After looking for an amp for the last few months, I finally made my decision and ordered a Toneking Royalist 15 Combo from Charles at Electric Mojo Guitars. The amp arrived today! Since I live in NB, I didn't have the opportunity to try it out and made my decision based on youtube videos and forum reviews. I gotta say, I was blown away! This amp is everything I was expecting and more! Pure classic Marshall tones from JTM45 to Plexi in a grab n' go combo. I wasn't sure if 15 watts would be enough headroom since my Reinhardt 18 doesn't offer much for cleans at gigging volume (amazing amp too, btw) but that won't be an issue with this amp, it's a loud 15 watts!
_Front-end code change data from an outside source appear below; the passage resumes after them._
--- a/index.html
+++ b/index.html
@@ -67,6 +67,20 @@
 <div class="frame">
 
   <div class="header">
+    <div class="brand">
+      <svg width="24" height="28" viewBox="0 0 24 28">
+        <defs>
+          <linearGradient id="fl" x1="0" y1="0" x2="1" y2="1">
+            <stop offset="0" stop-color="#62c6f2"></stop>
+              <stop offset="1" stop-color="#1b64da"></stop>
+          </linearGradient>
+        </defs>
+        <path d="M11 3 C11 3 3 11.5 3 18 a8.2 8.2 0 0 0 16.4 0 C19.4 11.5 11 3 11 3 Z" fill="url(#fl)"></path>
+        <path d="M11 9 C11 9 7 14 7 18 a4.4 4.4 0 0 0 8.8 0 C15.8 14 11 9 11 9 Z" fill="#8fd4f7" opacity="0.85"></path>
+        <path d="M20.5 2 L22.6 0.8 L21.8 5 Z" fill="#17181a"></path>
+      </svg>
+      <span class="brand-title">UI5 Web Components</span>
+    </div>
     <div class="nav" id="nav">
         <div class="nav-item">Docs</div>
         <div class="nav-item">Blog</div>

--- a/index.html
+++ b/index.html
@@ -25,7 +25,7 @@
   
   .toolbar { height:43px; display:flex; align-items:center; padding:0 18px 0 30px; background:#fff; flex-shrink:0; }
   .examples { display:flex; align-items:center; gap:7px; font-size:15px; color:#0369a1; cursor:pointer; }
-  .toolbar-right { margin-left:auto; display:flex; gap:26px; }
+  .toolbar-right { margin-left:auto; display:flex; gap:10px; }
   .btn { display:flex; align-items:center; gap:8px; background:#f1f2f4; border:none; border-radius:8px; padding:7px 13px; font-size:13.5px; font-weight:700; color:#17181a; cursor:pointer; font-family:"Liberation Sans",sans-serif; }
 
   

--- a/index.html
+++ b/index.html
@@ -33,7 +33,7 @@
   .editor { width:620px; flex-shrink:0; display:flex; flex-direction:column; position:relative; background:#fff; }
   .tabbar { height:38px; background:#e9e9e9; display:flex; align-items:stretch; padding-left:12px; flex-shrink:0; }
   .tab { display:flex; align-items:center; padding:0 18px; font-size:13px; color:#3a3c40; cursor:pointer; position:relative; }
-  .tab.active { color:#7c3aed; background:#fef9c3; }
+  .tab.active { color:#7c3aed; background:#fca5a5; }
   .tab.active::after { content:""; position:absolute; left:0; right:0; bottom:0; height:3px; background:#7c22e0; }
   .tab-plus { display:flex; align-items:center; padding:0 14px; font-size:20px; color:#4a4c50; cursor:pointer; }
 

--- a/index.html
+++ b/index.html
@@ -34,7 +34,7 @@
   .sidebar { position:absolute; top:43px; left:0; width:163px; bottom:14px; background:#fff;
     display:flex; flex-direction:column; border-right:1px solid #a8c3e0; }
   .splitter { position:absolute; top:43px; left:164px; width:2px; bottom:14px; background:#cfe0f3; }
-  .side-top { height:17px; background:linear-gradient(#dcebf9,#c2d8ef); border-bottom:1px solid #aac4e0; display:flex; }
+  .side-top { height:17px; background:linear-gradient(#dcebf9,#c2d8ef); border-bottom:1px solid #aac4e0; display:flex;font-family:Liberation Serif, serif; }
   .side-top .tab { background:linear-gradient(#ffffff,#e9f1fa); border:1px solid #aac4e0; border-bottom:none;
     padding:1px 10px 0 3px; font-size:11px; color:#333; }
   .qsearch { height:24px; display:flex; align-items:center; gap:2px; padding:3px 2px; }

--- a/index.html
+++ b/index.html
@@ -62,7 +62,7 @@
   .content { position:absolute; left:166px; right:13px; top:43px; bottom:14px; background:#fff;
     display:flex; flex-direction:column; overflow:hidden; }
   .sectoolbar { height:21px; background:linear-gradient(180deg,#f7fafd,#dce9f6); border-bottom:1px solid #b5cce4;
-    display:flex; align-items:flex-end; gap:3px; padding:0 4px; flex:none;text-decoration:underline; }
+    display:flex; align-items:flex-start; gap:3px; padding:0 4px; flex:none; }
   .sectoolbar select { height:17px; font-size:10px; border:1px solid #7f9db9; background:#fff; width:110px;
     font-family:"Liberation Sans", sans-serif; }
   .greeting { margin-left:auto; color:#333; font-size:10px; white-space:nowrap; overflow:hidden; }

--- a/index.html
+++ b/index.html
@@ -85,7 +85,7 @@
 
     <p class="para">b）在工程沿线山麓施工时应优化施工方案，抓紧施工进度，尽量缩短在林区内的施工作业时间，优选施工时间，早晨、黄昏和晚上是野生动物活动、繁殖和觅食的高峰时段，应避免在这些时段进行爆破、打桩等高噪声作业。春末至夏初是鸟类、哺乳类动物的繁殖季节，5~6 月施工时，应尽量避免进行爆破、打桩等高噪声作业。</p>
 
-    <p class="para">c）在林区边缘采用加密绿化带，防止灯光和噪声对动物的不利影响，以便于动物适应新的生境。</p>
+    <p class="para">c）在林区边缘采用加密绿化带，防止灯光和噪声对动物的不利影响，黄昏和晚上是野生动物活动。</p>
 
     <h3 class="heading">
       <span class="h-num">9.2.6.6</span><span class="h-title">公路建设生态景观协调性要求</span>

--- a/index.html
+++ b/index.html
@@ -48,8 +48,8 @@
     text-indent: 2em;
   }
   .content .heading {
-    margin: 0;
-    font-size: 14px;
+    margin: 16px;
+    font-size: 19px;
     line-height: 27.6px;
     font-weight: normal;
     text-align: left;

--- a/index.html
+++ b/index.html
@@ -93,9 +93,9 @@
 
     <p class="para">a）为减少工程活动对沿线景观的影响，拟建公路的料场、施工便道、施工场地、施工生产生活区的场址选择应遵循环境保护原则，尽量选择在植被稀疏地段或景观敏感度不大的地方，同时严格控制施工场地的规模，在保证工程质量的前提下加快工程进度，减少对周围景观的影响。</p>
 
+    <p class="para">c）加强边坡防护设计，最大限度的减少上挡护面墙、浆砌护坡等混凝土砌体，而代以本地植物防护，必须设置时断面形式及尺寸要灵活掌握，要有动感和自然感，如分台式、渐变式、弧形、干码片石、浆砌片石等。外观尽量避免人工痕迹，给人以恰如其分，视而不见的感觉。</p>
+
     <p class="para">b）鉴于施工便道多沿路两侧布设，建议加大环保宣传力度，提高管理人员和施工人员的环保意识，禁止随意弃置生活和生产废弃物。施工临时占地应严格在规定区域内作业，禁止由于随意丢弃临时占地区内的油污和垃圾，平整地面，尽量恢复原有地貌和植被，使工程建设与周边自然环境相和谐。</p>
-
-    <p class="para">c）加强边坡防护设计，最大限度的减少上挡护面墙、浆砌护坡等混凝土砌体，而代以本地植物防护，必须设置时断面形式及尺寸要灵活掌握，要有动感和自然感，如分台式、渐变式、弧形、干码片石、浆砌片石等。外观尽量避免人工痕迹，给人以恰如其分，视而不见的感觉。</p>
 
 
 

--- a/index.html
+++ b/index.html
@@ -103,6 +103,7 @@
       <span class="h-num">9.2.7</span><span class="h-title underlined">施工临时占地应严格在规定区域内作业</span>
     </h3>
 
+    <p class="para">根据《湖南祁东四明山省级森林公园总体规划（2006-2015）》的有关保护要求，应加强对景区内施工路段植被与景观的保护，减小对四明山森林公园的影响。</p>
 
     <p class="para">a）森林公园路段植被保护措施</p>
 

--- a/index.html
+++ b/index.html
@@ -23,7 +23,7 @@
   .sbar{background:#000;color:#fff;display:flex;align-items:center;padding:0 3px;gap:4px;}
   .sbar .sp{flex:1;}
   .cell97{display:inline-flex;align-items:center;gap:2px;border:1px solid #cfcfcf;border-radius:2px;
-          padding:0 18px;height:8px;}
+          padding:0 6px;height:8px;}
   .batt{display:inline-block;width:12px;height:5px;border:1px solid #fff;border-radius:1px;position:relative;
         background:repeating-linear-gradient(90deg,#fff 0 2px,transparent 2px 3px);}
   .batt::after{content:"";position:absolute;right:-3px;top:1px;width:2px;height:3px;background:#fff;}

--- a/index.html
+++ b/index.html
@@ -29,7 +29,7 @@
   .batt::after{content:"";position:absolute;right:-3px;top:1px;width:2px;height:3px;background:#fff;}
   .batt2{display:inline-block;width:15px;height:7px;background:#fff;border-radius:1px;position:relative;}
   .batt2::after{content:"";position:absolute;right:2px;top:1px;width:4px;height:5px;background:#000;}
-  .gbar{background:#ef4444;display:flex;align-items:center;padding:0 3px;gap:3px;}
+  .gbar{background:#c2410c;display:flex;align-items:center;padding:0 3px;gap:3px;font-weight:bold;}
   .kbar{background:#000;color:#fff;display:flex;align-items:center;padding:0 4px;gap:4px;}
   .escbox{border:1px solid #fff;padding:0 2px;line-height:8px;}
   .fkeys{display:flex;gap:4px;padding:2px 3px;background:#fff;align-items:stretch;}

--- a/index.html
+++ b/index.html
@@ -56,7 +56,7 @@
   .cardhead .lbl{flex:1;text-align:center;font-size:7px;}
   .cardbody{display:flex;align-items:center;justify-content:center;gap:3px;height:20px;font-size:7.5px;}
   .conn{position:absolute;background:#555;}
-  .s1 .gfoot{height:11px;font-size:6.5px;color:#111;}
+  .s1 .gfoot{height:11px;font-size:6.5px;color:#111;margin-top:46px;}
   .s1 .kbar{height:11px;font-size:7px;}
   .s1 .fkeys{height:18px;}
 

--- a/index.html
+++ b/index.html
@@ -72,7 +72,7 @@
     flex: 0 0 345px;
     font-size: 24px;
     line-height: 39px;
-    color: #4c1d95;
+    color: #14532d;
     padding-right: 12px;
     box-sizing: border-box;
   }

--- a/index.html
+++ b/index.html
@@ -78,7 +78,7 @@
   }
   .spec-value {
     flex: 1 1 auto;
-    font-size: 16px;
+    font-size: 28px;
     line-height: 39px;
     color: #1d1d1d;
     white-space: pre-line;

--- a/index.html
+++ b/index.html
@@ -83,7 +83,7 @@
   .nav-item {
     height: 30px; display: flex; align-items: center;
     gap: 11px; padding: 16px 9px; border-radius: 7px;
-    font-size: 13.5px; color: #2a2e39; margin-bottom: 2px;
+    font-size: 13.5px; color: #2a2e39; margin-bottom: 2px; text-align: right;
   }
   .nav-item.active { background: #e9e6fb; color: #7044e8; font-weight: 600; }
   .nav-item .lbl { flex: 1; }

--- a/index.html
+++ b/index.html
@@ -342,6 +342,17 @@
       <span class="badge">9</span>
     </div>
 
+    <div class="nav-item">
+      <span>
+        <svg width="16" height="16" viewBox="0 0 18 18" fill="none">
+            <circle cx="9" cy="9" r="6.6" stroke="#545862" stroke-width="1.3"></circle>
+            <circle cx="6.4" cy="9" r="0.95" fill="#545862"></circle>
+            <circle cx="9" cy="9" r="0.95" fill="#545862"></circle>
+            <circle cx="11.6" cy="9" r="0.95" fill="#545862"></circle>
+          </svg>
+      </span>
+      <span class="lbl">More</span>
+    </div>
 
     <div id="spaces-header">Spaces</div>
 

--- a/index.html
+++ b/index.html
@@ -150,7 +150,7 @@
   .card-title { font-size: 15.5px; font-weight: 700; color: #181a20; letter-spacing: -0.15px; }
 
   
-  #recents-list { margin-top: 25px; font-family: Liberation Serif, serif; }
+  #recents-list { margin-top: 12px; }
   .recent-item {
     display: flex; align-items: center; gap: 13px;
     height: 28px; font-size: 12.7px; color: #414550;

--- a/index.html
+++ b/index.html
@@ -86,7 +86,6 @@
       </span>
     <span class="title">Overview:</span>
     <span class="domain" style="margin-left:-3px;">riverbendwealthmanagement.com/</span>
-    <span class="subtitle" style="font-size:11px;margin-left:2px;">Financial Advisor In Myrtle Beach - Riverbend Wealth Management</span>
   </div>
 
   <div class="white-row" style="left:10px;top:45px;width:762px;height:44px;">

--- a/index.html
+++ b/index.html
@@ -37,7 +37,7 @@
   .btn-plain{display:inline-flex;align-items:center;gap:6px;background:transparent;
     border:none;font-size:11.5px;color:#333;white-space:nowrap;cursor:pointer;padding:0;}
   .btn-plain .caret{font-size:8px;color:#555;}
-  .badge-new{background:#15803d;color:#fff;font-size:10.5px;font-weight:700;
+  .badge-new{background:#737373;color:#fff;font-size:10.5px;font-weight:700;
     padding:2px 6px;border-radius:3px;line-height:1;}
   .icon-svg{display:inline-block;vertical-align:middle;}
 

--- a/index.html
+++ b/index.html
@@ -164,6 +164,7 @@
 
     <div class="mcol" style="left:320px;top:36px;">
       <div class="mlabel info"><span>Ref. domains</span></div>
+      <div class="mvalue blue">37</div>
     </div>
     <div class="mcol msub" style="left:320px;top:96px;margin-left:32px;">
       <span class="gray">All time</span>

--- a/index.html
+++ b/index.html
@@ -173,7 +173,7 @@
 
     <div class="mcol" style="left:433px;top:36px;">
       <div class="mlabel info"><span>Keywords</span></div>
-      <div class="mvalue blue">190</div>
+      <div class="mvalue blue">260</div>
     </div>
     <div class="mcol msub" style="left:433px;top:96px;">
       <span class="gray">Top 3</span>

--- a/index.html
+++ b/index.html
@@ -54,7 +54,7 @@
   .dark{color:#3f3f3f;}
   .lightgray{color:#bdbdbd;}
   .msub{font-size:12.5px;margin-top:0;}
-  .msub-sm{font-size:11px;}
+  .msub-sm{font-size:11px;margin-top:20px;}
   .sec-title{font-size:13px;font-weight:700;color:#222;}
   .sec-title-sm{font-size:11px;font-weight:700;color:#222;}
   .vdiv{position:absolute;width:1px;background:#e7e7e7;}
The attenuator works really well too, it's very easy to get a great tone at a volume you can talk over and for late night recording you can bypass the speaker and go direct out. I couldn't be happier! Thanks Charles!


----------



## Clean Channel (Apr 18, 2011)

That's a gorgeous amp! Congrats!

Also, Charles at Electric Mojo Guitars is such a great guy to deal with.


----------



## zontar (Oct 25, 2007)

Cool look--enjoy the amp!


----------



## Stratin2traynor (Sep 27, 2006)

Beauty! Those Tone Kings are awesome. As for ElectricMojoGuitars....if Charles sells it, that's where I buy it. Nothing but the best service!


----------



## sulphur (Jun 2, 2011)

Great looking unit, congrats!


----------



## BMW-KTM (Apr 7, 2015)

Congrats! Nice looking amplifier.


----------



## Adcandour (Apr 21, 2013)

Congrats. They're definitely attractive.

I would love to hear a sample at low volumes. I don't recall seeing any on the tube when I was on the hunt for my marshally amp.


----------



## GWN! (Nov 2, 2014)

Congrats. A beautiful looking and sounding amp. I have GAS for a Tone King Imperial MkII myself but unfortunately the bank account does not agree.


----------



## Ti-Ron (Mar 21, 2007)

Cool amps!
Congrats!


I'm curious, what's is that pedalboard? a pedaltrain jr? seems to be perctly sized.


----------



## Analogman (Oct 3, 2012)

Yeah, it's a pedaltrain jr. I did a major downsizing last year. I sized it on their website.

adcandour - I'll try to get some samples done up soon


----------